Recuerda ahora a su padre de pie en el herrumbroso balcón que han dejado atrás, le ve todavía allí embutido en un grueso abrigo con las solapas alzadas, llorando en silencio y con un puro sin encender en los labios mientras mira los soldados que bajan desde la plaza Lesseps agobiados bajo pesados capotes y mantas enrolladas, con sus fusiles colgados del hombro y sus botas retumbando en los adoquines. Él está acuclillado entre dos macetas de geranios y con la cara pegada a los barrotes del balcón. De lo ocurrido ese día, su padre siempre contaba que el niño, mientras lo miraba llorar y triturar el puro con los dientes, de pronto se echó también a llorar, no porque sintiera impotencia y rabia viendo desfilar a los nacionales, no por eso, claro, era demasiado pequeño para entender que se había perdido una guerra y cuántas esperanzas, pero en cierto modo sí podía decirse que lloraba con la misma pena, por empatía, ya que no por otra cosa veía por vez primera llorar a su padre.
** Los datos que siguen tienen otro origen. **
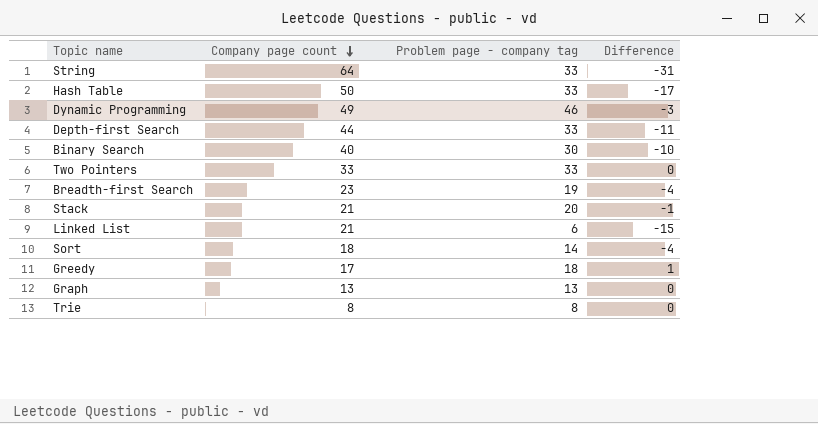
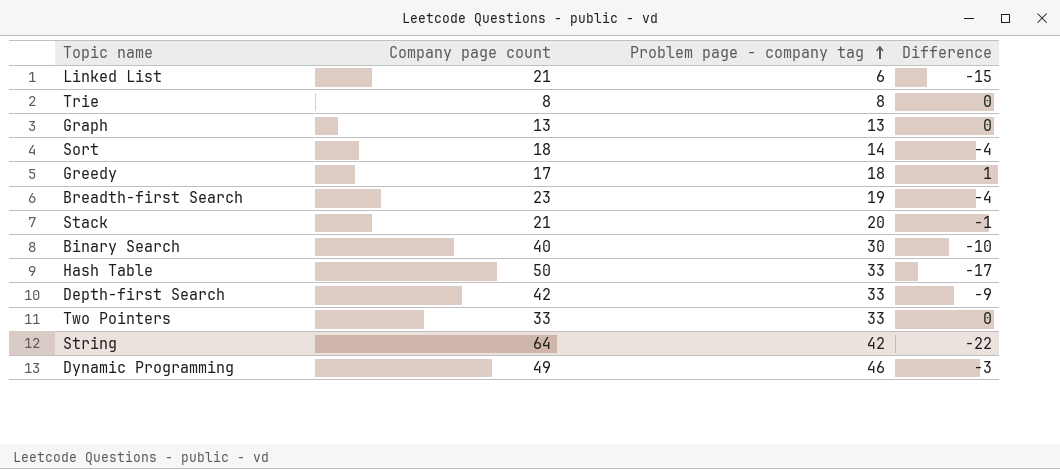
row order: Company page count descending -> Problem page - company tag ascending
Depth-first Search | Company page count: 44 -> 42
Depth-first Search | Difference: -11 -> -9
String | Problem page - company tag: 33 -> 42
String | Difference: -31 -> -22

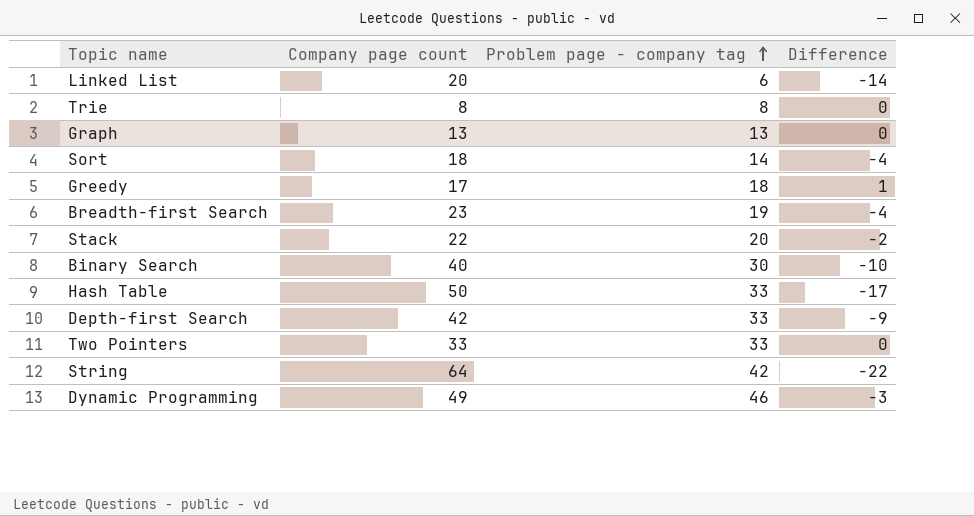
Linked List | Company page count: 21 -> 20
Linked List | Difference: -15 -> -14
Stack | Company page count: 21 -> 22
Stack | Difference: -1 -> -2

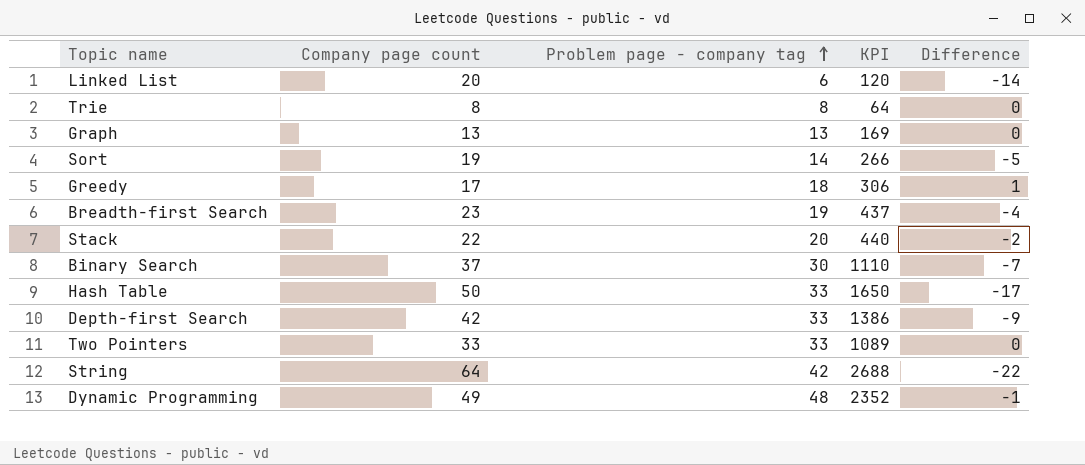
column KPI | formula: none -> [Company page count] * [Problem page - company tag]
Sort | Company page count: 18 -> 19
Sort | Difference: -4 -> -5
Binary Search | Company page count: 40 -> 37
Binary Search | Difference: -10 -> -7
Dynamic Programming | Problem page - company tag: 46 -> 48
Dynamic Programming | Difference: -3 -> -1

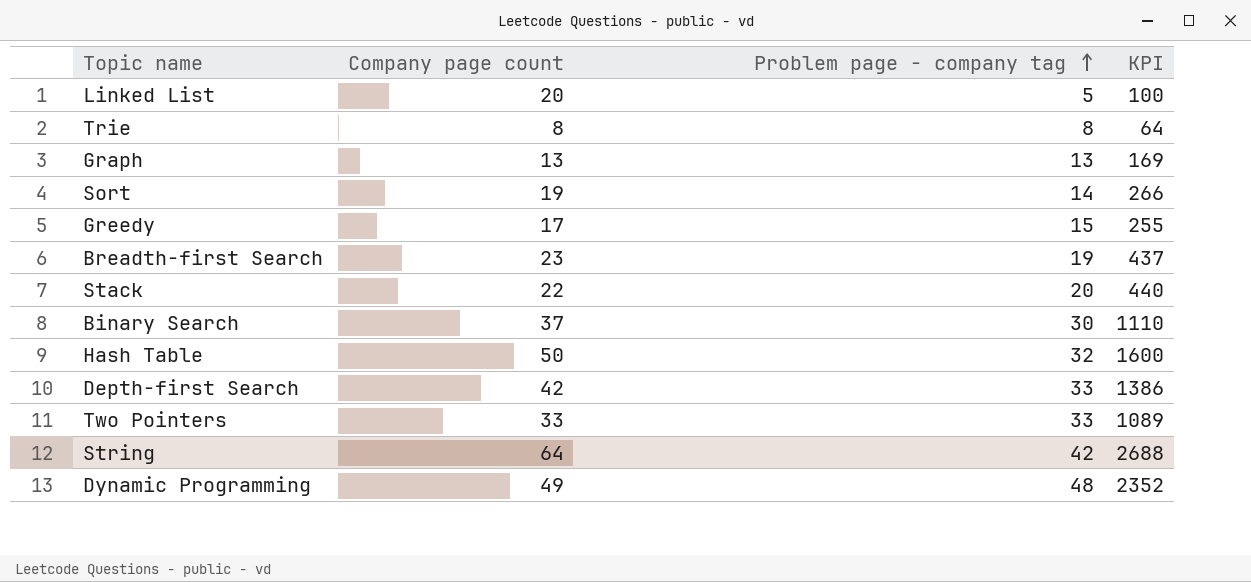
column Difference | formula: [Problem page - company tag] - [Company page count] -> none
Linked List | Problem page - company tag: 6 -> 5
Linked List | KPI: 120 -> 100
Greedy | Problem page - company tag: 18 -> 15
Greedy | KPI: 306 -> 255
Hash Table | Problem page - company tag: 33 -> 32
Hash Table | KPI: 1650 -> 1600

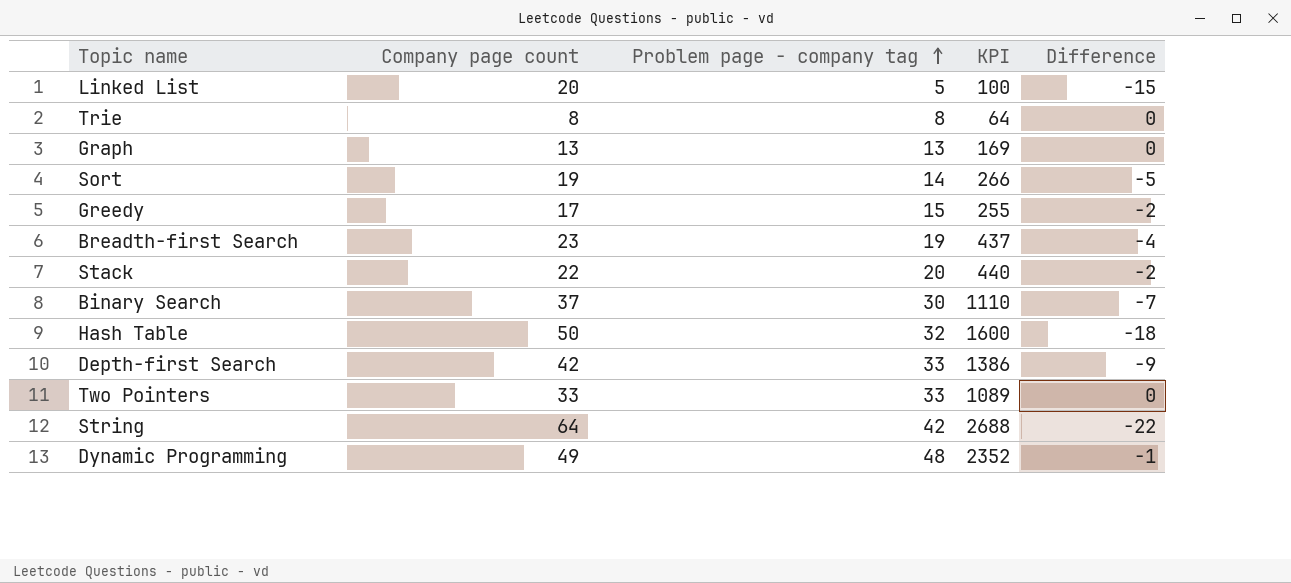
column Difference | formula: none -> [Problem page - company tag] - [Company page count]

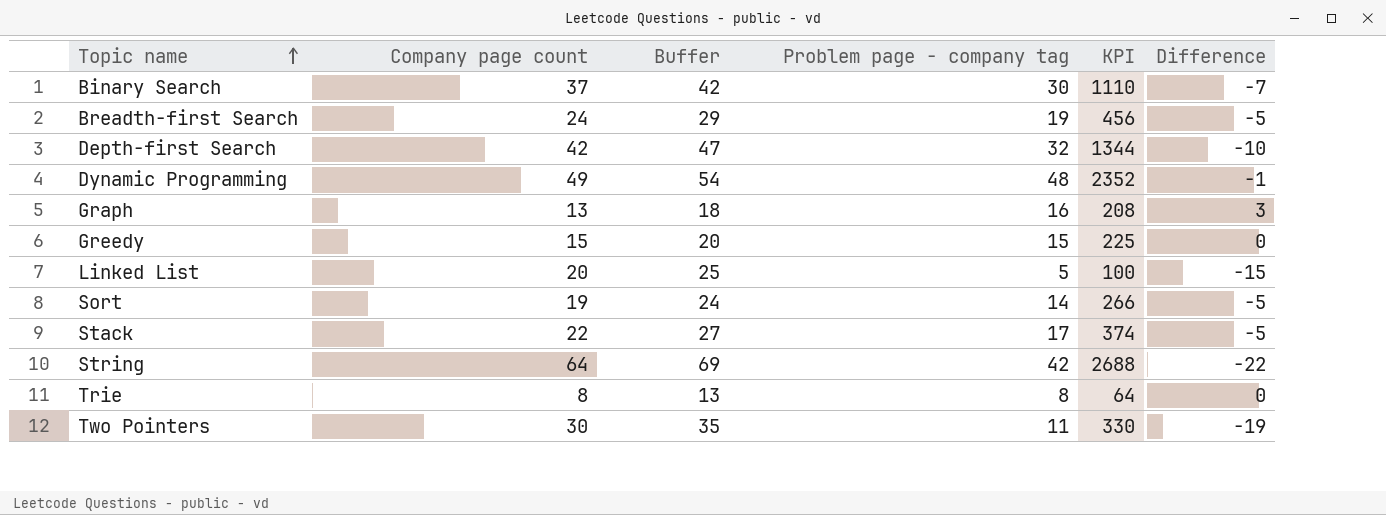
row order: Problem page - company tag ascending -> Topic name ascending
column Buffer | formula: none -> [Company page count] + 5
row Hash Table: 50 | 32 | 1600 | -18 -> none
Breadth-first Search | Company page count: 23 -> 24
Breadth-first Search | KPI: 437 -> 456
Breadth-first Search | Difference: -4 -> -5
Depth-first Search | Problem page - company tag: 33 -> 32
Depth-first Search | KPI: 1386 -> 1344
Depth-first Search | Difference: -9 -> -10
Graph | Problem page - company tag: 13 -> 16
Graph | KPI: 169 -> 208
Graph | Difference: 0 -> 3
Greedy | Company page count: 17 -> 15
Greedy | KPI: 255 -> 225
Greedy | Difference: -2 -> 0
Stack | Problem page - company tag: 20 -> 17
Stack | KPI: 440 -> 374
Stack | Difference: -2 -> -5
Two Pointers | Company page count: 33 -> 30
Two Pointers | Problem page - company tag: 33 -> 11
Two Pointers | KPI: 1089 -> 330
Two Pointers | Difference: 0 -> -19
Pero lo que mejor recuerda es el paso de la tropa calle abajo, aquella extraña y convulsa oruga de espaldas erizadas de fusiles con bayoneta, correajes y cantimploras, y sobre todo, colgando en una de las espaldas de la última fila, tres pajarillos muertos balanceándose ensartados con un alambre prendido en un macuto.

– Sigamos -dice su padre dándole con el codo-. Nunca hemos trabajado en este cine, no me conocen… Cuidado, que viene un buitre ensotanado. -Subía por la misma acera un cura joven y animoso removiendo los faldones de la sotana con sus zancadas y balanceando una abultada cartera de mano. Cuando hubo pasado, el Matarratas se volvió a mirarle-. Es una maricona, no hay más que verle andar.

– Ya -concede Ringo bajando la cabeza.

Ahora mismo daría cualquier cosa por verse en compañía de los amigos del pueblo en alguna verdosa alberca entre viñedos, nadando entre ranas saltarinas; suele pensarlo en momentos como este porque es lo que más le gusta, además de leer libros y partituras: nadar, bucear, llenarse los oídos de agua y de música y de nada más.